Transhumanism and Health
Transhumanism is committed to expanding the functional capacity of human beings by altering our innate biological characteristics, but in health sciences, health can be measured only by reference to those characteristics - our species-typical anatomy and functional integrity; these constitute the objective standard of human health. From the Public Health perspective, transhumanism is inherently unhealthy, associated with a permanent disruption to our innate, organic integrity. I will examine this conceptual anomaly and show that it undermines not only the transhumanist ideology but also the rationale for certain, widely accepted medical interventions.
The medical standard of human health is based on our predominant, innate biological characteristics, our species-typical natural state, which is in turn associated with a range of innate biological functions. When any innate biological function cannot be reliably fulfilled towards a species-typical outcome, this constitutes a deficiency of health (Boorse C., Health as a Theoretical Concept. Philosophy of Science, 1977). There is indeed no other objective point of reference for the concept of health. The Public Health model specifically, requires an objective, universal standard, in order to ground any population-wide medical interventions and safety standards, for example vaccines, pandemic preparedness, or even food safety regulations. Nevertheless, not all public health interventions are strictly compatible with the objective standard of health. Vaccine mandates, for example, are motivated by the prospective benefit of vaccines to human health, but vaccines also aim to alter the innate state of our immune system, which is a healthy, species-typical biological characteristic. Vaccine mandates therefore negate the normative standard they rely on to justify their public health benefit; a self-defeating judgement. Another important example is the inclusion of contraception in the category of reproductive health; it is unclear why the medically induced, temporary infertility, with possible side effects, should count as health. Based on the medical standard of health, contraception is something evidently unhealthy; its negative impact on health is tolerated and endorsed for other reasons.
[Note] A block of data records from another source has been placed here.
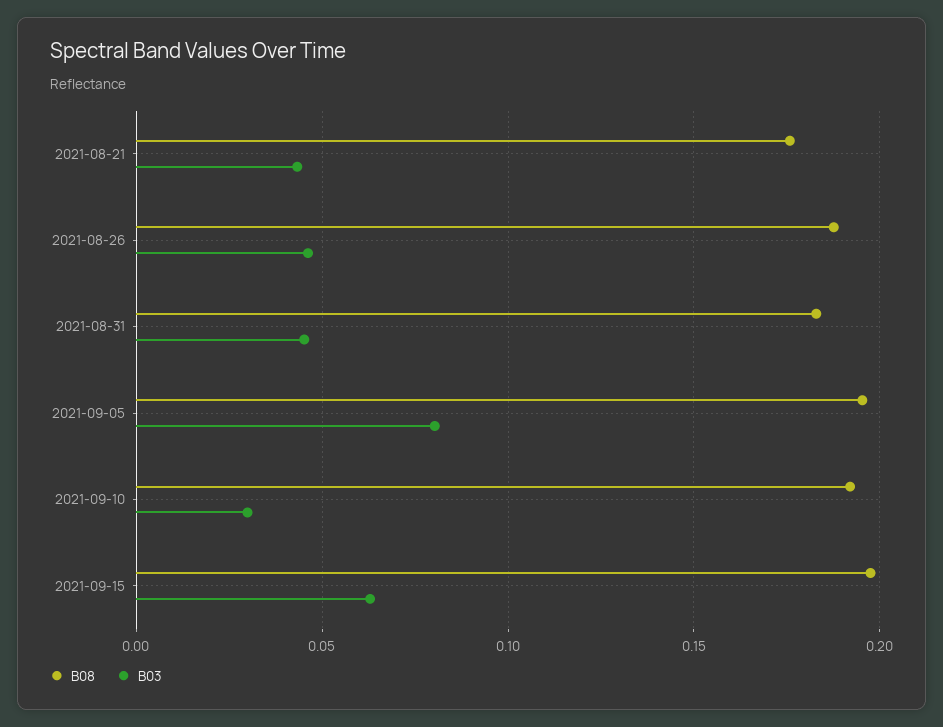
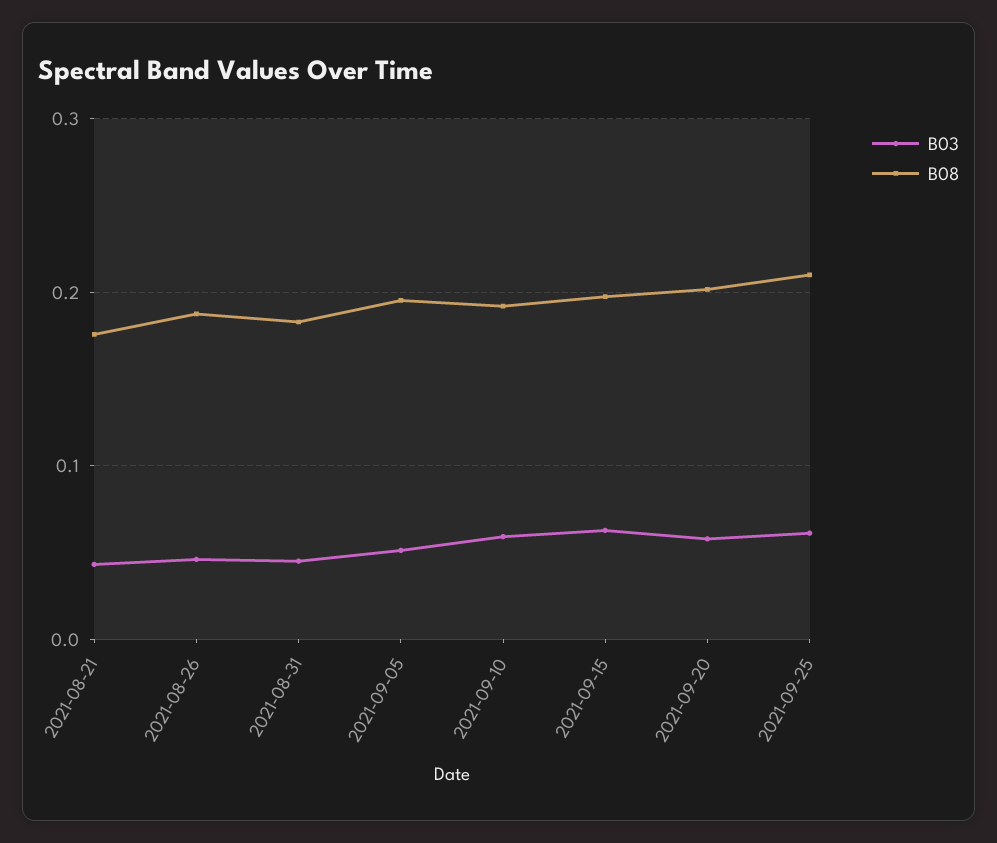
B03, 2021-09-05: 0.08 -> 0.05
B03, 2021-09-10: 0.03 -> 0.06
B03, 2021-09-20: none -> 0.06
B08, 2021-09-20: none -> 0.2
B03, 2021-09-25: none -> 0.06
B08, 2021-09-25: none -> 0.21

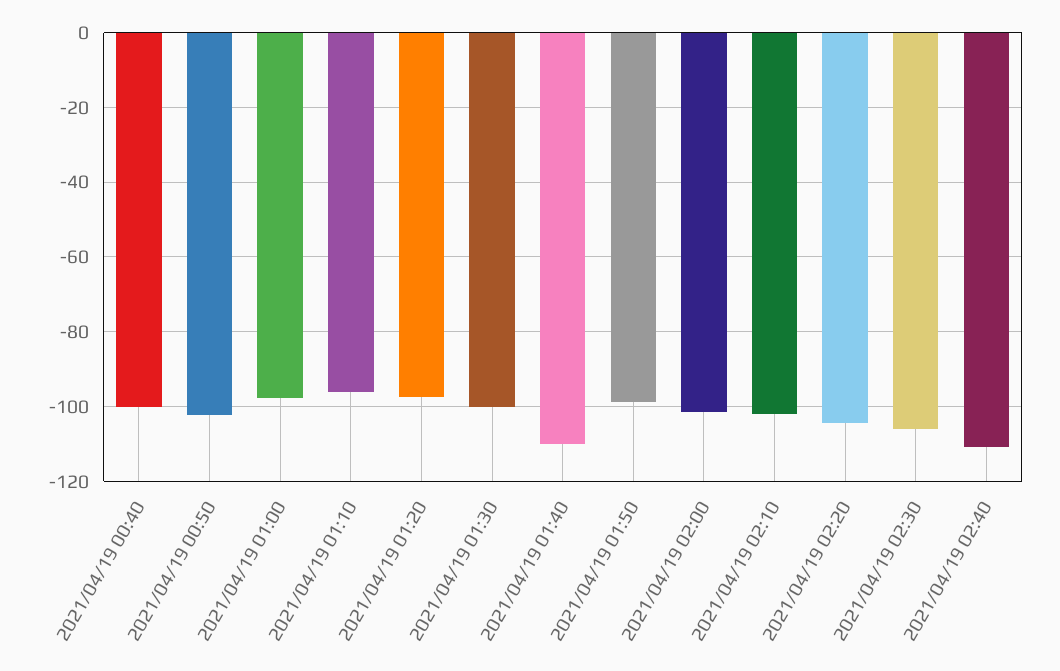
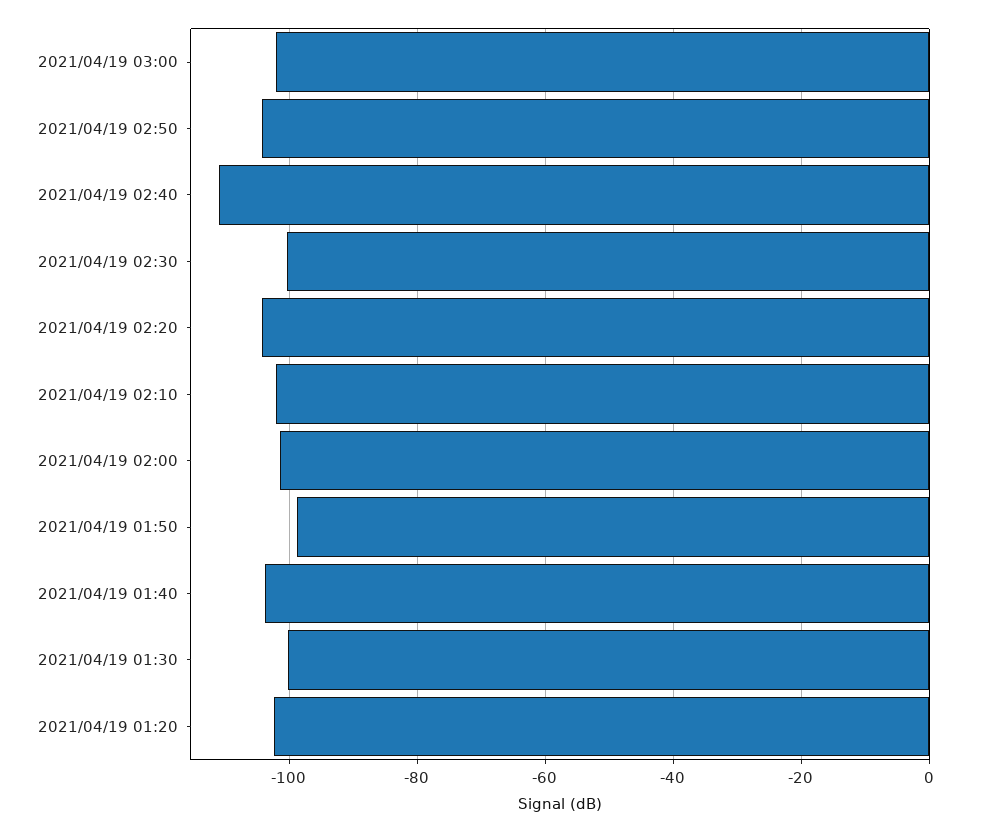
2021/04/19 00:40: -100 -> none
2021/04/19 00:50: -102 -> none
2021/04/19 01:00: -98 -> none
2021/04/19 01:10: -96 -> none
2021/04/19 01:20: -98 -> -102
2021/04/19 01:40: -110 -> -104
2021/04/19 02:30: -106 -> -100
2021/04/19 03:00: none -> -102
2021/04/19 02:50: none -> -104

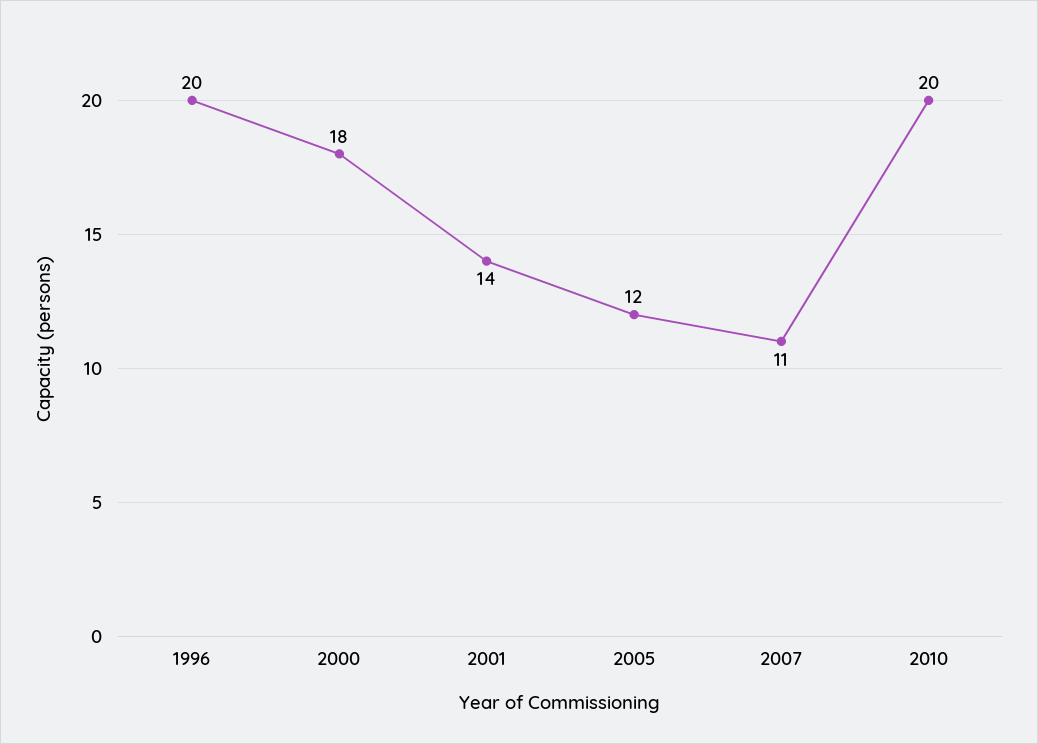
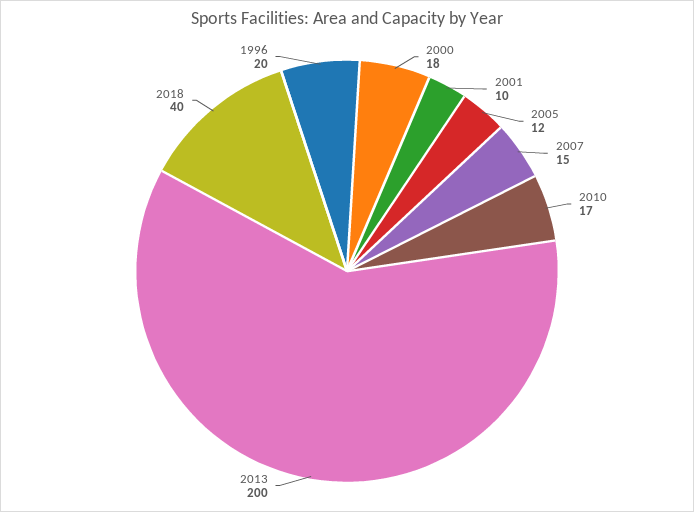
2001: 14 -> 10
2007: 11 -> 15
2010: 20 -> 17
2013: none -> 200
2018: none -> 40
One possible objection to this argument is that the idea of improvement in public health, associated with vaccines, for example, or with some transhumanist augmentations of the body, does in fact respect the standard of health based on the species-typical, innate biological characteristics, but makes an additional conceptual step of extrapolating this healthy human functionality towards some ideal state. The characteristics developed via evolution offer us the conceptual basis for further optimisation towards additional or expanded functions. I contend that the notions of optimisation or improvement still require an objective standard of value, otherwise they become arbitrary judgments about what constitutes better health. In any case, it is not at all clear that by changing an organism that is already healthy we could make it healthier. There seems to be a conceptual sleight of hand here, replacing health as the state of functional integrity of a living organism with ‘health’ as the pure functionality of a tool. In light of this objection I suggest that transhumanism is characterised by permanent sickness, tolerated only for the sake of gaining access to new tools.
According to Jean-François Mattei, even mainstream “medicine no longer leads to reparation but to augmentation.” Every foreign object or physiological augmentation of our innate characteristics is essentially at odds with the functional coherence of a living organism. The key justificatory challenge for this kind of augmentation, according to McNamee & Edwards, is “to show that all of what are described as transhumanist enhancements are imbued with positive normative force and are not merely technological extensions of libertarianism, whose conception of the good is merely an extension of individual choice and consumption” (Transhumanism, medical technology and slippery slopes. Journal of Medical Ethics, 2006). In the absence of an objective, naturalistic standard of health, which is implicitly rejected by transhumanism, this kind of justification becomes logically impossible. The hypothetical agency of the tool is thus, pathologically, given normative priority over the functional integrity (or health) of its conscious user.
This consideration dovetails with what I call the evolutionary argument against transhumanism. Conceptual and value-errors have, throughout human history, demonstrated a destructive potential vastly exceeding that of any naturally occurring phenomenon, let alone any biological feature optimised via evolution. Our innate biological characteristics are consistent with the conditions of our evolutionary success, so it seems frivolous to stray from the established path of evolutionary fitness for the sake of technological utopia.